Advice for clinical rotations on ICU/Trauma/Stepdown ICU floors
- 0Jan 31 by hoerlaHello!
I am in a BSN-RN program and will be starting my final semester of clinical rotations at a surgical/trauma ICU at a large hospital. Pts include level 1 traumas and abd surgeries (1-2 pt load). I live up north and due to the weather we have lost clinical days. We will have no computer training/orientation/shadow day and just hit the floor running next week. Later I will transfer to the ICU step-down unit and receive the same pts, just at a less critical state. Description included "heavy care, lots of wounds & drains, variety of pts, 3-4pt load."
I am very nervous for this rotation and even more so now that we won't have orientation. How can I prepare (what material should I review)? Are there special items I should bring? I have only used "brain sheets" on med-surg floors - how will ICU/stepdown ICU sheets differ? Any advice would be much appreciated! Thank you!
- 1Feb 3 by Kitesurfing bumYou will have a blast, I remember my first clinical in an ICU. A lot of it may be over your head, but that's OK!
It will be hard to prepare beforehand, but keeping a pad of paper and jotting down unfamiliar terms to be reviewed later will keep you plenty busy. Here are some to start your list:
Ventilator settings (PEEP, FiO2, SIMV, Assist Control, etc.)
You will certainly hear these topics, and you may be familiar already. Have fun.
- 1Feb 6 by ChipNurseYou will not be expected to be an ICU nurse and have all the answers when you enter this clinical. You will be expected to look up and ask a lot of questions. Things to look up before you start: VAP prevention, CLABSI prevention, CAUTI prevention, ABGs, Vasopressors (Epi, Levo, Vaso, Neo, etc), Sepsis and treatment bundles. Know your cardiac meds: Beta blockers, Nitro, Amio, etc. Look at proton pump inhibitors, Look at heparin, heparin gtts and protocols and insulins. I found that using a sheet of paper with each body system will help with report, as ICU report is more in depth into each body system than med surg.
Mine looks like this:
Keep organized and you will be fine. Ask a lot of questions. Be prepared for clinical and you will be fine. Good Luck!
- 0Feb 10 by katie.f.loweAs long as you know what you don't know and ask questions, you will be okay. Along the way you will find people besides your preceptor to ask for help/advice about a situation. Also, really listen to your preceptor, and have no chip on your shoulder...peoples lives are at stake for real! What I mean is, you can't be too sensitive when you receive criticism; it should all be done for the sake of the pt and sometimes instructions can come out harsh and bossy; that's just what CCU nurses are like, they say what has to be said.

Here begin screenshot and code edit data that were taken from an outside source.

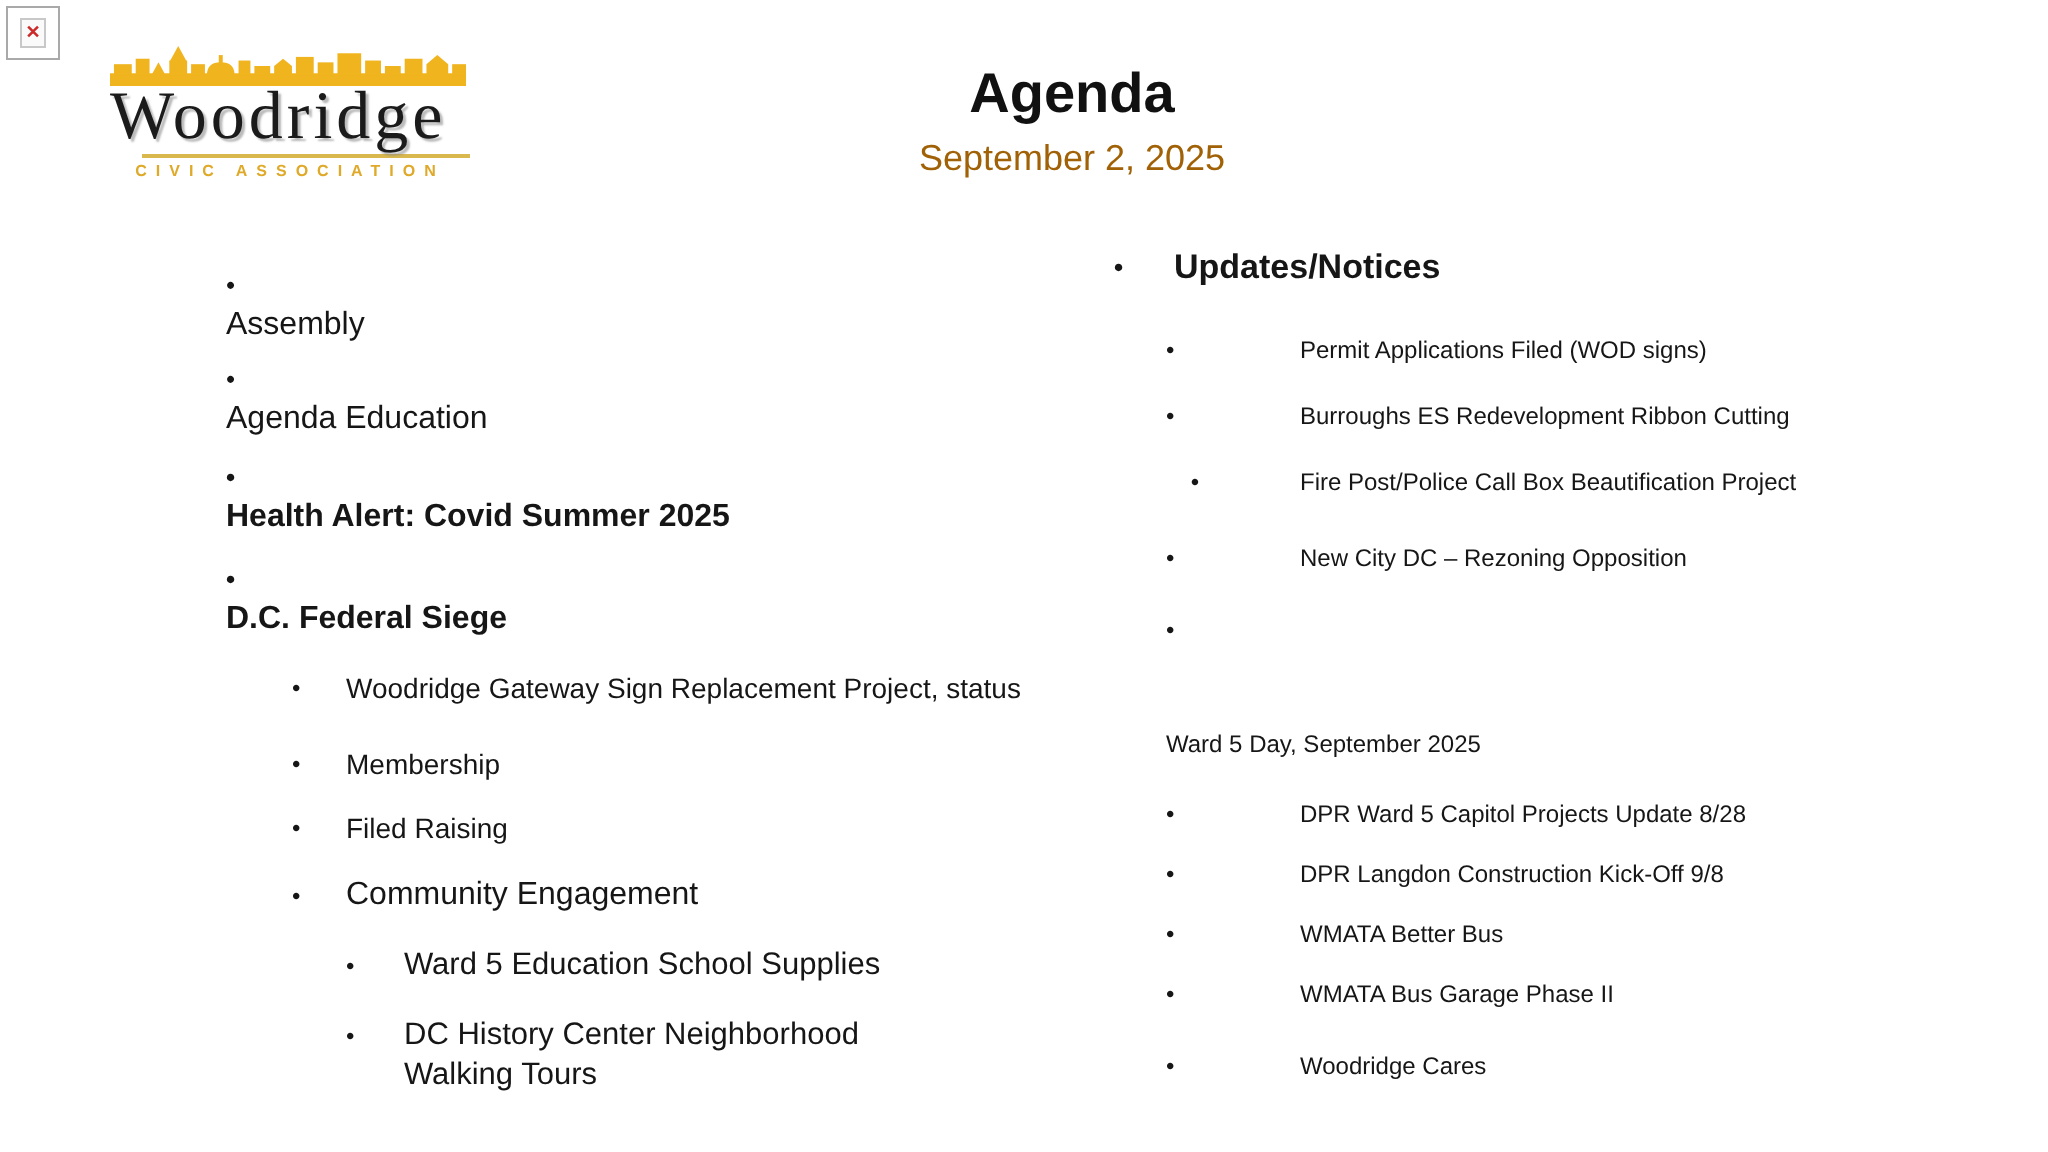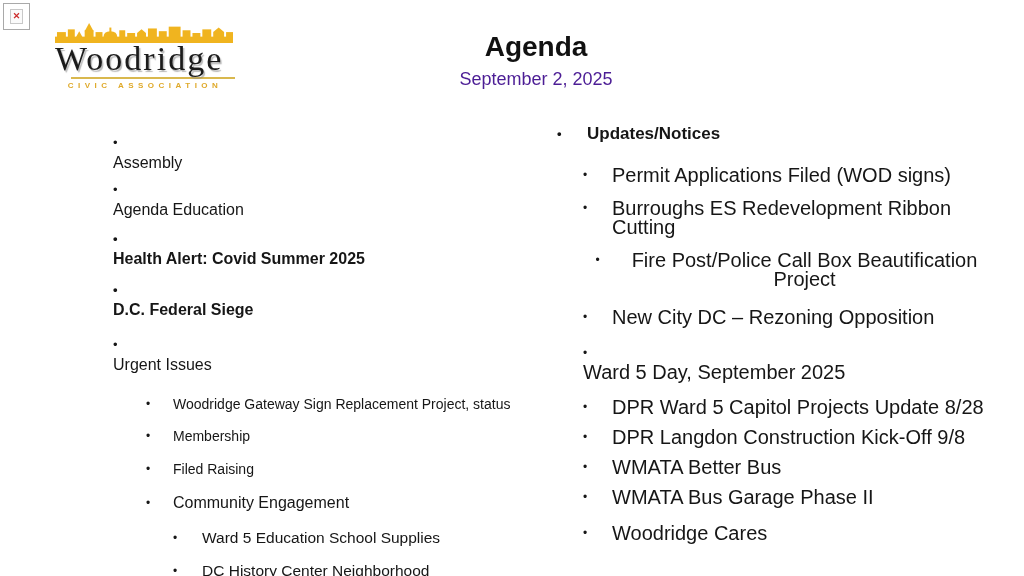"September 2, 2025" .header .date { color: #4c1d95 -> #a16207 }
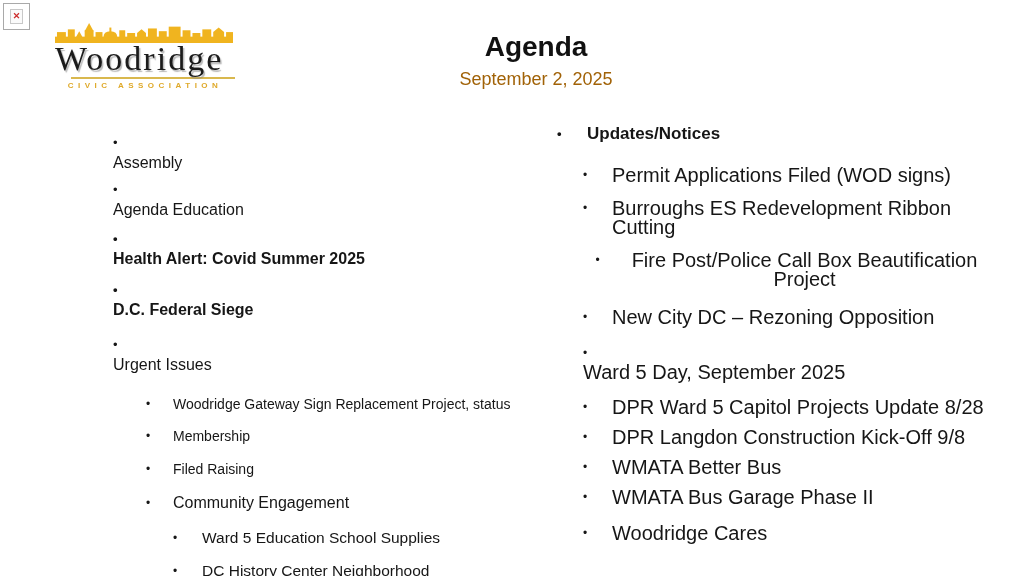"Permit Applications Filed (WOD signs)" .right-col .rl2 { font-size: 20px -> 12px; gap: none -> 38px }
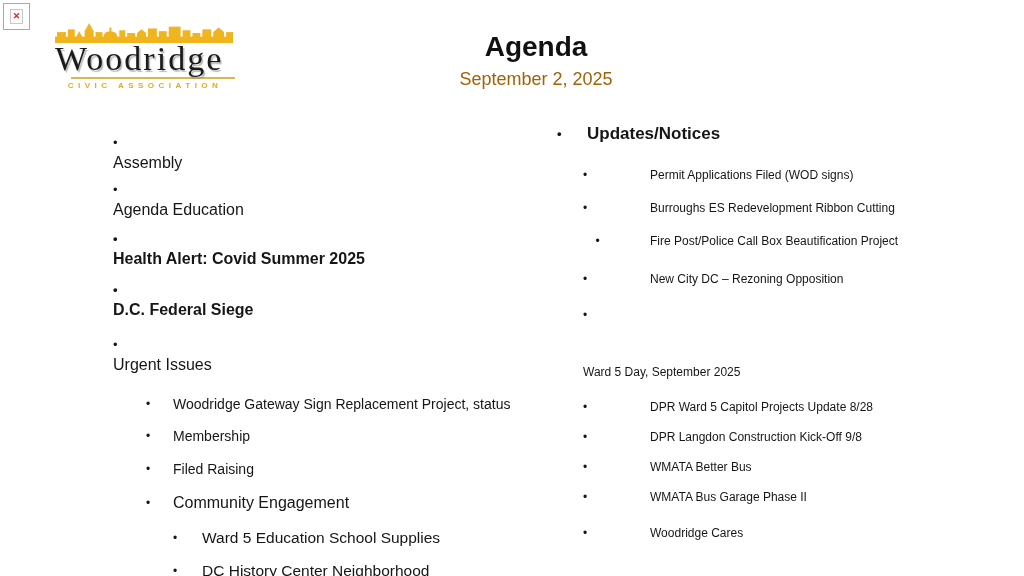"Urgent Issues" li.lvl1 { html: <li> <span></span> <span>Urgent Issues</span> </li> -> none }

- 1Feb 11 by Natural510A lot of good suggestions here; I will add to not pretend you are in control of a situation when you aren't (don't let your ego overrule the needs of the patients) and don't try to be bossy or think you know more than your experienced preceptor. The fact you're on here asking questions probably means none of this will be a factor, but I remember in school we'd have those "know it all" students who wouldn't take instruction from seasoned nurses (even in ICU) and surprise! they were the ones who were most likely to fail the NCLEX and struggle to find employment after graduation.
- 0Feb 14 by ICULINDALook up sedation/pain drips( fentanyl,propofol,versed) I'm sure you'll come across them as well. Jump in and ask lots of questions. Ask to place that foley, IV, dobb-hoff, NG/OG, draw from the central line, of course if you've been signed off and your instructor says you can ask to do that stuff. I enjoyed critical care rotations and got my hands on anything patient related. Good luck!